• EXERCISE GOAL:
Locate the line that contains "moved up: شركة", then copy it and all later lines of the data below exactly, through the last one.

* * * * * * * * *

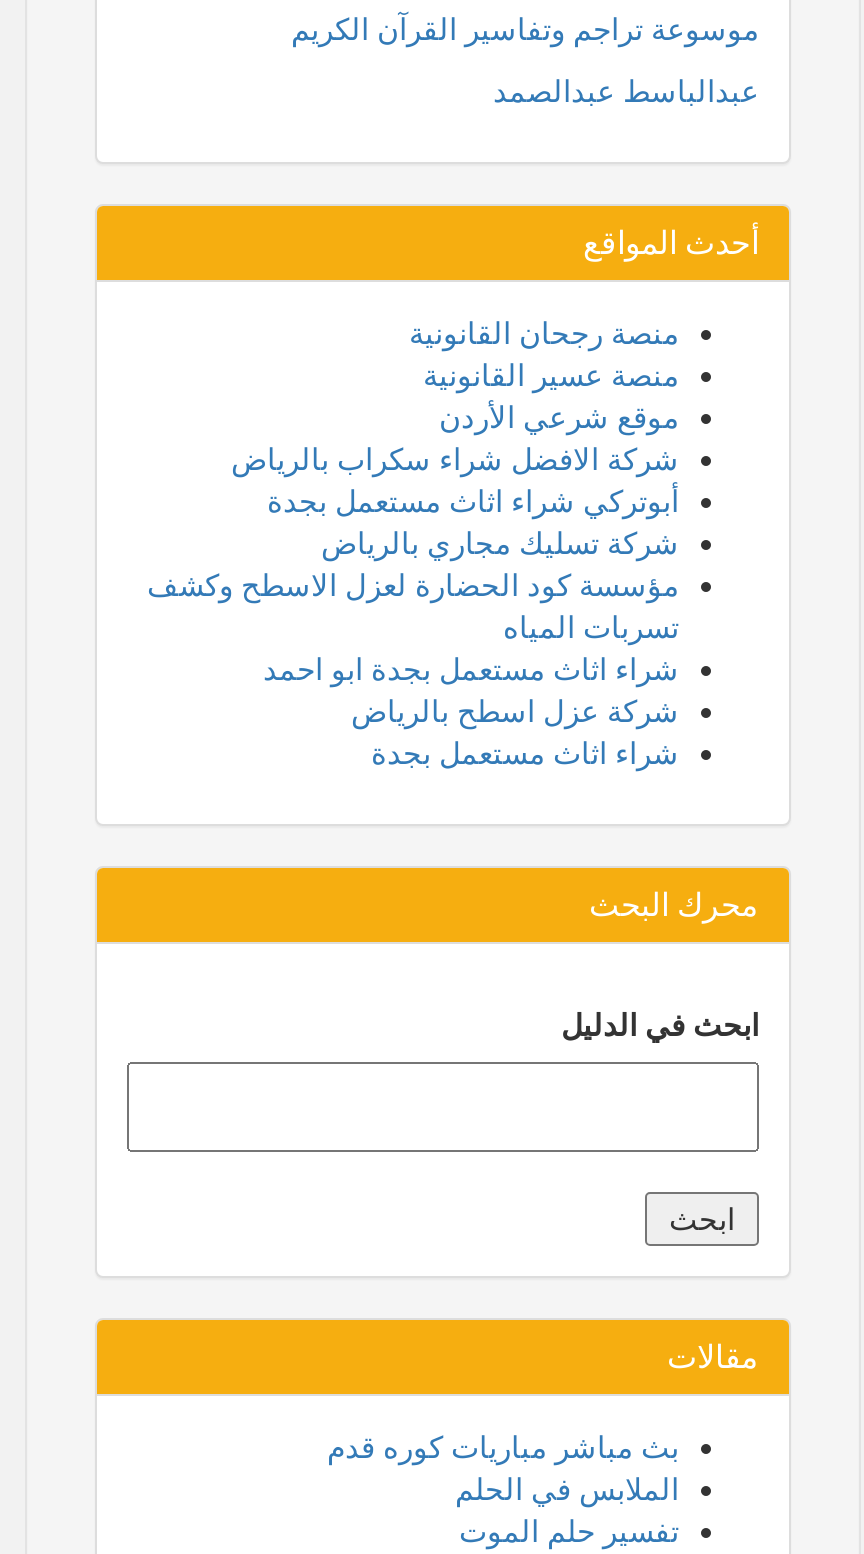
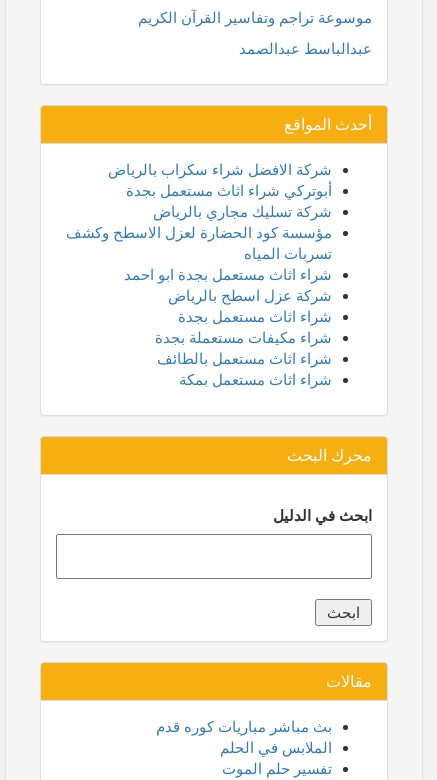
- منصة رجحان القانونية
- منصة عسير القانونية
- موقع شرعي الأردن

moved up: شركة الافضل شراء سكراب بالرياض | أبوتركي شراء اثاث مستعمل بجدة | شركة تسليك مجاري بالرياض | مؤسسة كود الحضارة لعزل الاسطح وكشف | تسربات المياه | شراء اثاث مستعمل بجدة ابو احمد | شركة عزل اسطح بالرياض | شراء اثاث مستعمل بجدة

+ شراء مكيفات مستعملة بجدة
+ شراء اثاث مستعمل بالطائف
+ شراء اثاث مستعمل بمكة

* * * * * * * * *

• ANSWER BELOW:
moved up: شركة الافضل شراء سكراب بالرياض | أبوتركي شراء اثاث مستعمل بجدة | شركة تسليك مجاري بالرياض | مؤسسة كود الحضارة لعزل الاسطح وكشف | تسربات المياه | شراء اثاث مستعمل بجدة ابو احمد | شركة عزل اسطح بالرياض | شراء اثاث مستعمل بجدة

+ شراء مكيفات مستعملة بجدة
+ شراء اثاث مستعمل بالطائف
+ شراء اثاث مستعمل بمكة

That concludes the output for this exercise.